BRIEF >> Throughout the listing that follows, find each line with the word "nowrap" and copy it.
= Beginning of Section =
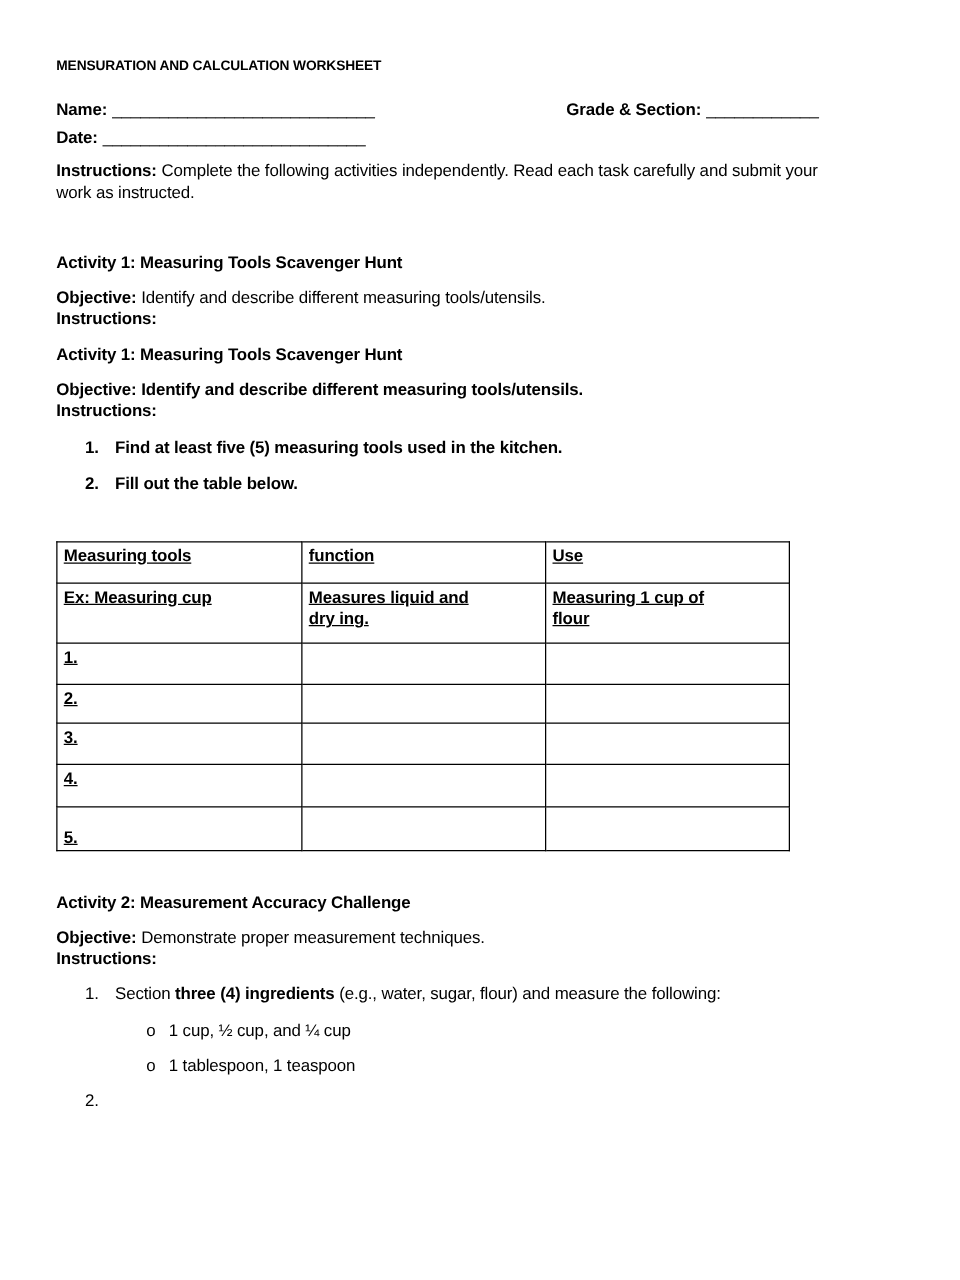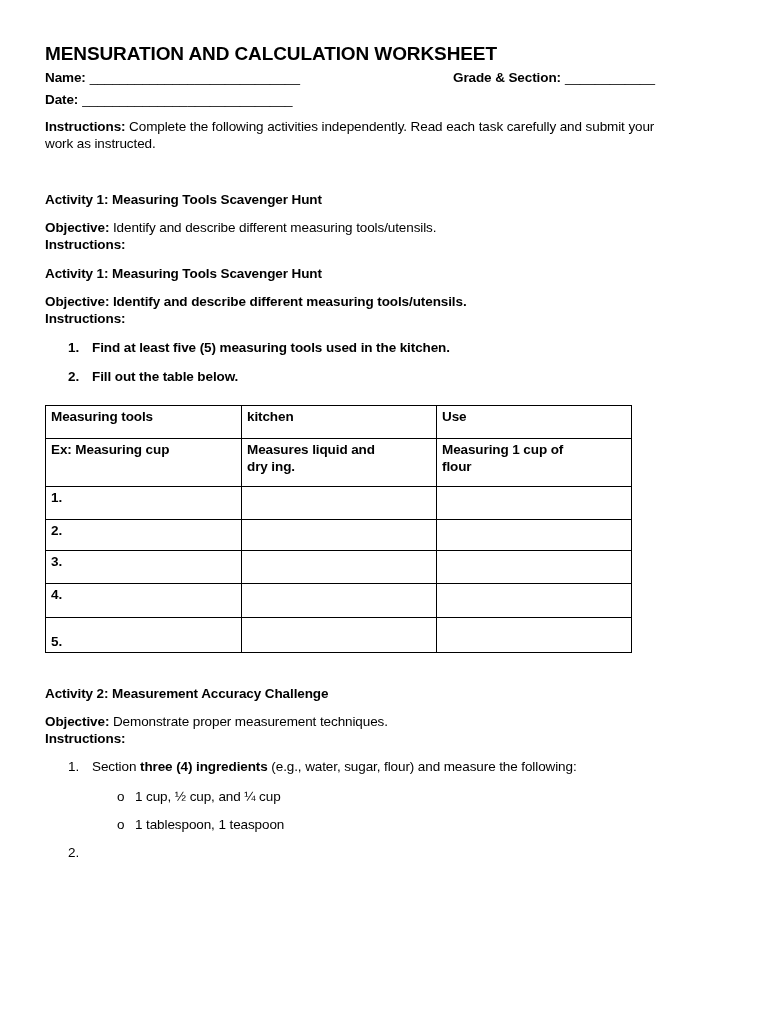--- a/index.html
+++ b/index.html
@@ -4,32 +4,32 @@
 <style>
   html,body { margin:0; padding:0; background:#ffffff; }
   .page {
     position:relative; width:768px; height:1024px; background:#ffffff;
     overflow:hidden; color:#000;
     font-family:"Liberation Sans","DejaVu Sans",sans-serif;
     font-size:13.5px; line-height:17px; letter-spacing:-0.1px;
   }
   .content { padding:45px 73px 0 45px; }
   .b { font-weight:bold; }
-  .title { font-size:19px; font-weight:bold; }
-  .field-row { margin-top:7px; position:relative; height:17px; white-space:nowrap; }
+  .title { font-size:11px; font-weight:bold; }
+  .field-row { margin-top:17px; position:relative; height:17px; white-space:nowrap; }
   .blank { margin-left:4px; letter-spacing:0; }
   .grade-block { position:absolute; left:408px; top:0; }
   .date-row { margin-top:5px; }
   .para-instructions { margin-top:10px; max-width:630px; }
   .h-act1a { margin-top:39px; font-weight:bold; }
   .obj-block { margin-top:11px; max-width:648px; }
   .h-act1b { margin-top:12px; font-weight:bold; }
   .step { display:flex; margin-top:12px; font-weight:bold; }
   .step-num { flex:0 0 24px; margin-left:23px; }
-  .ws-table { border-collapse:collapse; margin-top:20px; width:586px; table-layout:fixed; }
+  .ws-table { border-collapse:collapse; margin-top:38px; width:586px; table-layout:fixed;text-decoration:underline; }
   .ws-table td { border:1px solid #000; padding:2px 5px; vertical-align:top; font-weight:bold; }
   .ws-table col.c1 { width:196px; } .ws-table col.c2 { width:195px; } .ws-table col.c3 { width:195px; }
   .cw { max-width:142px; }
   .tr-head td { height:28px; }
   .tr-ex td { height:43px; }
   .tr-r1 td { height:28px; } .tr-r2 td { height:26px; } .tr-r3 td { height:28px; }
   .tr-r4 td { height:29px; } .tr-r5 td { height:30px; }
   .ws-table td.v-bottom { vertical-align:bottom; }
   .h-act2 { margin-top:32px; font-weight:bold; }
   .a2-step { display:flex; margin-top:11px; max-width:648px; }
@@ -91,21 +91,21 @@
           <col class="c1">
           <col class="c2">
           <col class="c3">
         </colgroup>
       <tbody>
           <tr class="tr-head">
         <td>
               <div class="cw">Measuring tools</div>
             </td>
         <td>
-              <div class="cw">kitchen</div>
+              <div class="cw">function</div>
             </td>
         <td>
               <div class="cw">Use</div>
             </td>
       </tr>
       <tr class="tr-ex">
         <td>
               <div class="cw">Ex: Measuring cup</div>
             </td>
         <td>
= End of Section =
TASK ANSWER >>
-  .field-row { margin-top:7px; position:relative; height:17px; white-space:nowrap; }
+  .field-row { margin-top:17px; position:relative; height:17px; white-space:nowrap; }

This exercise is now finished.